2019年5月22日、政府がIR基本方針の公表を夏の参院選以降に先送りする方針を固めたと複数のメディアが報じています。

誘致合戦もいよいよ決着かと思っていた矢先の延期の報道。それも、延期の理由が選挙への影響を考慮した結果とのことで、本質以外のところで横やりが入ったかたちです。この決定は、カジノファンとしてはとても残念に思います。

CAZYが独自に実施した「カジノ1万人調査」(2019年5月15~16日実施)では、日本にカジノができることへの否定派は31%と肯定派の26%を上回っており、とくに女性の4割がカジノにNOを突き付けている状況です。加えて10月の消費税アップのダブルパンチでは、確かに選挙戦が厳しいことは容易に想像ができますが。

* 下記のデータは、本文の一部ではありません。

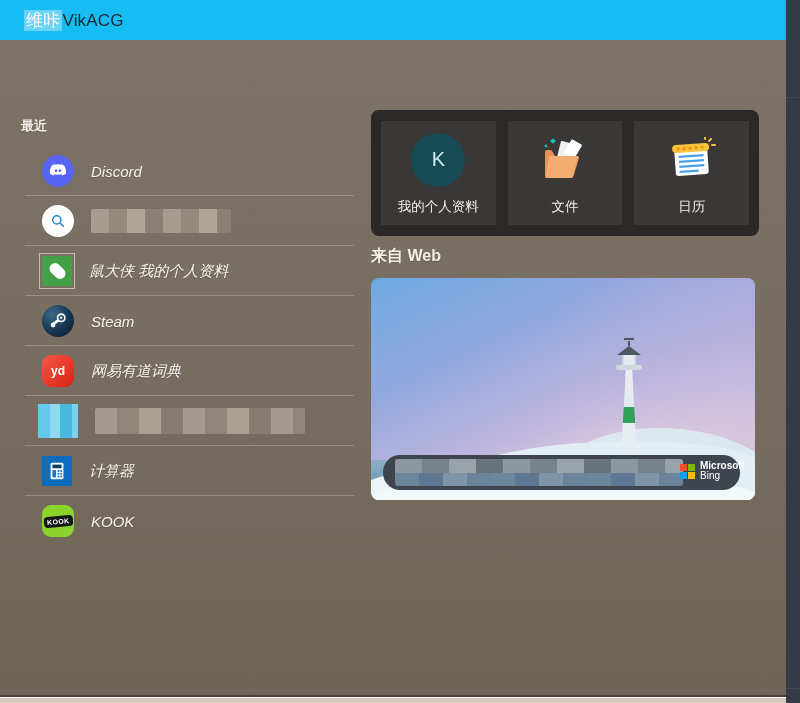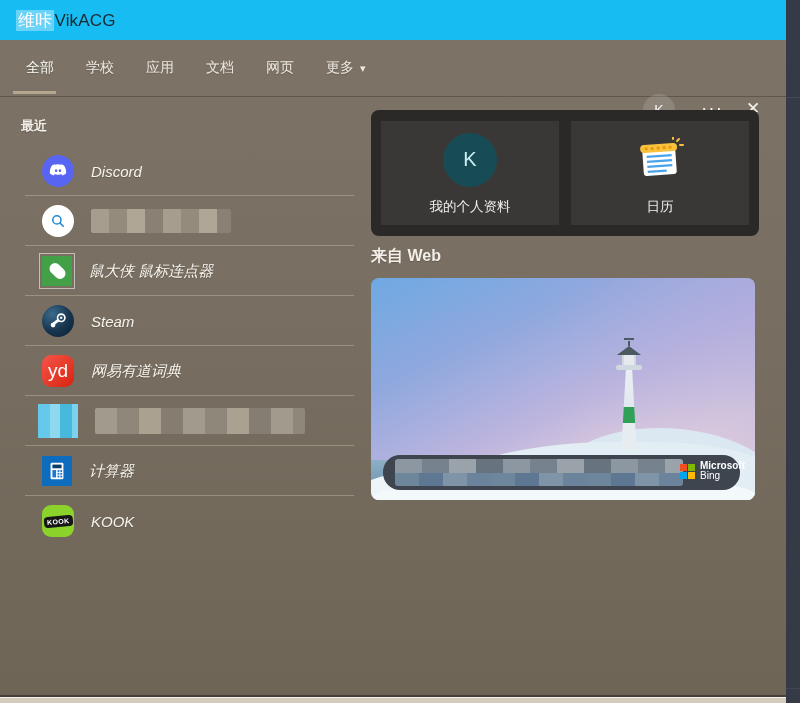--- a/index.html
+++ b/index.html
@@ -5,21 +5,21 @@
   * { margin:0; padding:0; box-sizing:border-box; }
   body { font-family:"Liberation Sans", sans-serif; }
   .screen { position:relative; width:800px; height:703px; overflow:hidden; background:#343a46; }
 
   
   .window { position:absolute; left:0; top:0; width:786px; height:695px;
     background:linear-gradient(180deg,#7d7467 0%,#786f62 45%,#6e6557 100%); }
 
   
   .search-header { position:absolute; left:0; top:0; width:786px; height:40px;
-    background:#17bdf2; display:flex; align-items:center; padding-left:16px; }
+    background:#17bdf2; display:flex; align-items:center; padding-left:24px; }
   .search-title { font-size:17px; letter-spacing:.2px; }
   .search-title .hl { background:#6ad3f8; color:#ffffff; padding:1px 2px; }
   .search-title .rest { color:#17272e; }
 
   
   .tabbar { position:absolute; left:0; top:40px; width:786px; height:57px;
     border-bottom:1px solid rgba(45,38,30,.35); }
   .tabs { position:absolute; left:26px; top:0; height:100%; display:flex; align-items:center; gap:32px; }
   .tab { position:relative; font-size:14px; color:#efe9e0; cursor:default;
     text-shadow:0 1px 1px rgba(0,0,0,.18); display:flex; align-items:center; gap:6px; }
@@ -46,21 +46,21 @@
 
   
   .ic { width:32px; height:32px; flex:0 0 32px; display:flex; align-items:center; justify-content:center; }
   .ic-discord { background:#5865f2; border-radius:50%; }
   .ic-search { background:#ffffff; border-radius:50%; }
   .ic-mouse { background:#43a047; width:30px; height:30px; flex-basis:30px;
     outline:1px solid rgba(255,255,255,.55); outline-offset:2px; position:relative; }
   .mouse-pill { width:11px; height:18px; background:#ffffff; border-radius:6px; transform:rotate(-45deg); }
   .ic-steam { border-radius:50%; background:radial-gradient(circle at 32% 28%, #3b6a8a 0%, #17344e 55%, #0c1f33 100%); }
   .ic-yd { background:linear-gradient(135deg,#f5554a,#d9230f); border-radius:9px; }
-  .ic-yd span { color:#fff; font-size:19px; font-weight:normal; }
+  .ic-yd span { color:#fff; font-size:12px; font-weight:bold; }
   .ic-uu { background:#141b30; border-radius:50%; position:relative; }
   .uu-ring-outer { width:18px; height:18px; border:2.5px solid #2bd4be; border-radius:50%;
     display:flex; align-items:center; justify-content:center; }
   .uu-ring-inner { width:7px; height:7px; border:2.2px solid #2bd4be; border-radius:50%; }
   .uu-notch { position:absolute; bottom:3px; left:50%; transform:translateX(-50%) rotate(45deg);
     width:6px; height:6px; background:#141b30; border-right:2.5px solid #2bd4be; border-bottom:2.5px solid #2bd4be; }
   .ic-calc { background:#0d6cbd; width:30px; height:30px; flex-basis:30px; }
   .ic-kook { background:#8bd32a; border-radius:9px; }
   .kook-bubble { background:#161616; color:#ffffff; font-size:7px; font-weight:bold; letter-spacing:.4px;
     padding:2px 3px; border-radius:4px; transform:rotate(-5deg); }
@@ -141,36 +141,20 @@
 
 <div class="screen">
   <div class="window">
 
     <div class="search-header">
       <div class="search-title">
         <span class="hl">维咔</span><span class="rest">VikACG</span>
       </div>
     </div>
 
-    <div class="tabbar">
-      <div class="tabs">
-        <div class="tab active">全部</div>
-        <div class="tab">学校</div>
-        <div class="tab">应用</div>
-        <div class="tab">文档</div>
-        <div class="tab">网页</div>
-        <div class="tab">
-          <span>更多</span>
-          <span class="caret">▾</span>
-        </div>
-      </div>
-      <div class="hdr-avatar">K</div>
-      <div class="hdr-ellipsis">···</div>
-      <div class="hdr-close">✕</div>
-    </div>
 
     <div class="recent-header">最近</div>
     <div class="rows">
 
       <div class="row">
         <span class="ic ic-discord">
           <svg width="20" height="20" viewBox="0 0 24 24">
               <path fill="#ffffff" d="M19.3 5.3A16 16 0 0 0 15.9 4l-.2.4a13 13 0 0 0-7.4 0L8.1 4a16 16 0 0 0-3.4 1.3C2.6 8.6 2 11.8 2.3 15a16 16 0 0 0 4.9 2.5l.8-1.3c-.5-.2-1-.4-1.4-.7l.3-.3a11.5 11.5 0 0 0 10.2 0l.3.3c-.4.3-.9.5-1.4.7l.8 1.3a16 16 0 0 0 4.9-2.5c.4-3.6-.6-6.7-2.4-9.7zM9.7 13.2c-.8 0-1.5-.7-1.5-1.6s.7-1.6 1.5-1.6 1.5.7 1.5 1.6-.7 1.6-1.5 1.6zm4.6 0c-.8 0-1.5-.7-1.5-1.6s.7-1.6 1.5-1.6 1.5.7 1.5 1.6-.7 1.6-1.5 1.6z"></path>
             </svg>
         </span>
@@ -184,21 +168,21 @@
               <path d="M14.8 14.8 L19 19" stroke-linecap="round"></path>
             </svg>
         </span>
         <span class="mosaic-text"></span>
       </div>
 
       <div class="row">
         <span class="ic ic-mouse">
             <span class="mouse-pill"></span>
           </span>
-        <span class="row-label">鼠大侠 鼠标连点器</span>
+        <span class="row-label">鼠大侠 我的个人资料</span>
       </div>
 
       <div class="row">
         <span class="ic ic-steam">
           <svg width="22" height="22" viewBox="0 0 24 24">
               <g fill="none" stroke="#ffffff">
                 <circle cx="15.5" cy="8.5" r="4" stroke-width="1.8"></circle>
                 <circle cx="15.5" cy="8.5" r="1.3" fill="#ffffff" stroke="none"></circle>
                 <path d="M12.2 11.4 L6.2 15.8" stroke-width="3" stroke-linecap="round"></path>
                 <circle cx="6.6" cy="16.4" r="2.6" fill="#ffffff" stroke="none"></circle>
@@ -249,20 +233,35 @@
       </div>
 
     </div>
 
     <div class="tiles-panel">
       <div class="tile">
         <div class="tile-icon-area">
           <div class="tile-avatar">K</div>
         </div>
         <div class="tile-label">我的个人资料</div>
+      </div>
+      <div class="tile">
+        <div class="tile-icon-area">
+          <span>
+            <svg width="54" height="46" viewBox="0 0 54 46">
+              <rect x="21" y="5" width="13" height="17" rx="1" fill="#f2f1ee" transform="rotate(14 27 13)"></rect>
+              <rect x="29" y="4" width="12" height="16" rx="1" fill="#ffffff" transform="rotate(30 35 12)"></rect>
+              <path d="M7 15 L7 39 Q7 41 9 41 L33 41 Q35 41 35.5 39 L41 21 Q41.6 19 39.5 19 L17 19 L14 14 Q13.4 13 12 13 L9 13 Q7 13 7 15 Z" fill="#e8935a"></path>
+              <path d="M11 19 L40 19 L35 39 Q34.5 41 32.5 41 L9 41 Q7.2 41 7.8 39 Z" fill="#f3ad73"></path>
+              <rect x="13" y="2" width="4" height="4" fill="#19c3b2" transform="rotate(45 15 4)"></rect>
+              <circle cx="8" cy="9" r="1.4" fill="#19c3b2"></circle>
+            </svg>
+          </span>
+        </div>
+        <div class="tile-label">文件</div>
       </div>
       <div class="tile">
         <div class="tile-icon-area">
           <span>
             <svg width="54" height="46" viewBox="0 0 54 46">
               <g transform="rotate(-4 27 24)">
                 <rect x="10" y="12" width="33" height="26" rx="3" fill="#ffffff"></rect>
                 <g stroke="#4aa3e8" stroke-width="2.2">
                   <line x1="14" y1="19" x2="39" y2="19"></line>
                   <line x1="14" y1="24" x2="39" y2="24"></line>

Q:日本にカジノができることについて、あなたはどう思いますか?(単一選択)


<日本カジノ誕生についての意識>(全員、n=9,795)


一方で、2018年7月に公布されたIR実施法では、公布から1年半以内に管理委を設置し、2年以内に基本方針を公表すると定められているため、今回の延期は政府の対応としてなんら問題はなく、単に地方自治体やカジノ事業者の過度な期待が裏切られただけの話です。

ここからはCAZYの勝手な想像ですが、延期と言っても数ヵ月、長くても1年の話です。現時点で頭ひとつリードしている大阪に限定していえば、カジノオペレーターの選定、工事の着工が多少遅れたとしても、2025年の万博開催時はできている施設の範囲でプレオープンになるだけの話だと楽観視しています。現在のルールでは、IR設備がすべて完成しないとカジノのオープンはできないことになっていますが、ここに鶴の一声が入るのではと。

いずれにしても、グランドオープンできることに、こしたことはないのですが。